# Taskflow API

***

[Taskflow API](https://airflow.apache.org/docs/apache-airflow/stable/tutorial/taskflow.html)

***

Two "superpowers" of the TaskFlow API (the **modern way of writing Airflow DAGs** using decorators like `@task`).

These features allow you to write cleaner code by separating your logic (the Python code) from your configuration (how Airflow runs it).

#### Error Handling (Retries)

**"Don't fail immediately if the internet blips."**

In the world of data engineering, things break randomly. An API might time out, or a database might be momentarily locked. These are called transient failures.

If you don't set retries, your DAG fails the moment an error occurs, and you get woken up at 3 AM.

* **The Code:** `@task(retries=3)`
* **What it does:** If the function raises an exception (crashes), Airflow will catch it, wait (default is 5 minutes), and try running the code again. It will do this 3 times. It only marks the task as "Failed" if it fails the 4th time.

***

#### Task Parameterization (The `.override()` method)

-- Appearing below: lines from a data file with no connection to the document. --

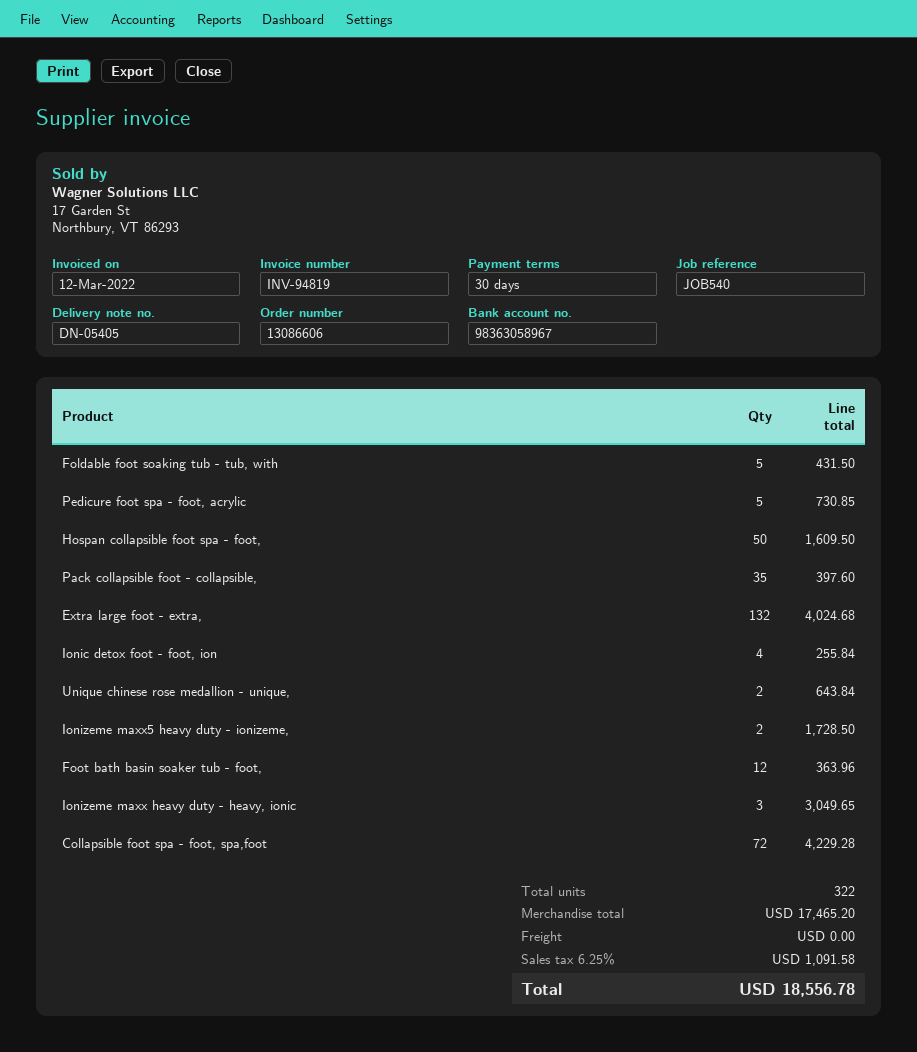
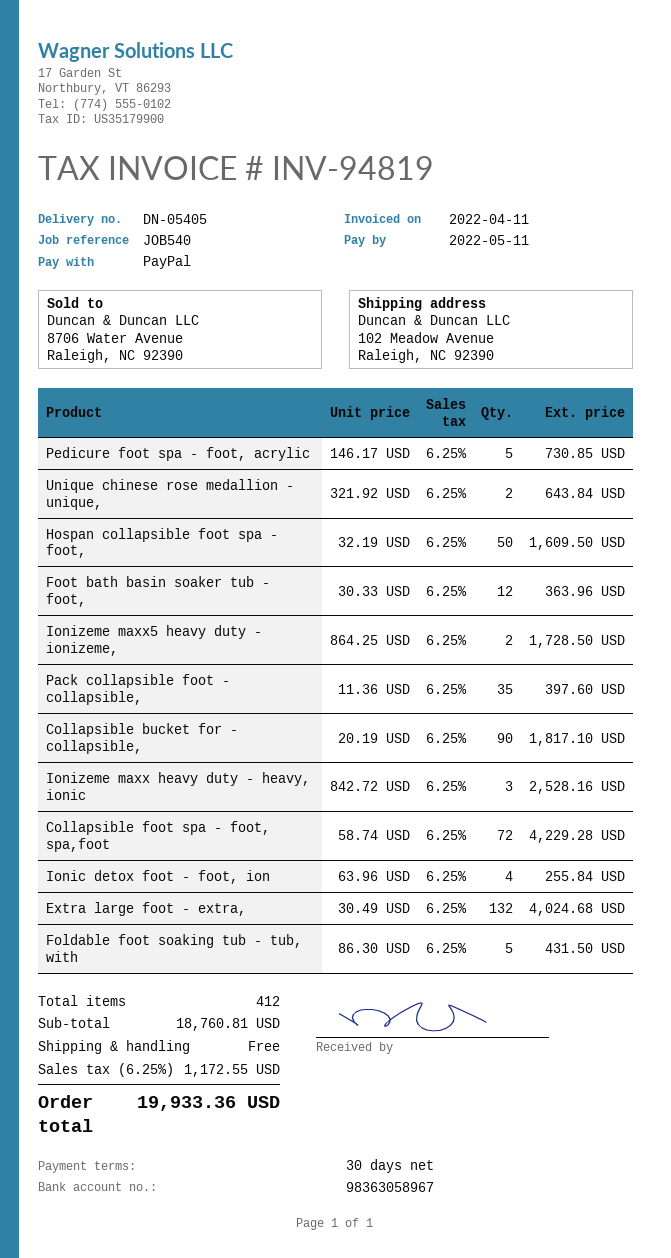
invoice date: 2022-03-12 -> 2022-04-11
Ionizeme maxx heavy duty - heavy, ionic: 3 for 3049.65 -> 3 for 2528.16
Collapsible bucket for - collapsible,: none -> 90 for 1817.10
total quantity: 322 -> 412
subtotal: 17465.20 -> 18760.81
tax: 6.25% = 1091.58 -> 6.25% = 1172.55
total: 18556.78 -> 19933.36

**"Write the code once, use it differently everywhere."**

This is about **reusability**. Imagine you write a Python function that downloads a file. You want to use this exact same logic to download file A, file B, and file C.

In the old days, you might have copied and pasted the code or written complex wrappers. In the TaskFlow API, the decorated function acts like a blueprint. You can stamp out multiple copies of that task, changing the Airflow settings (like the `task_id` or `retries`) for each copy without changing the Python logic.

**Visualizing `.override()`**

Think of `.override()` as a modifier that intercepts the task before it runs.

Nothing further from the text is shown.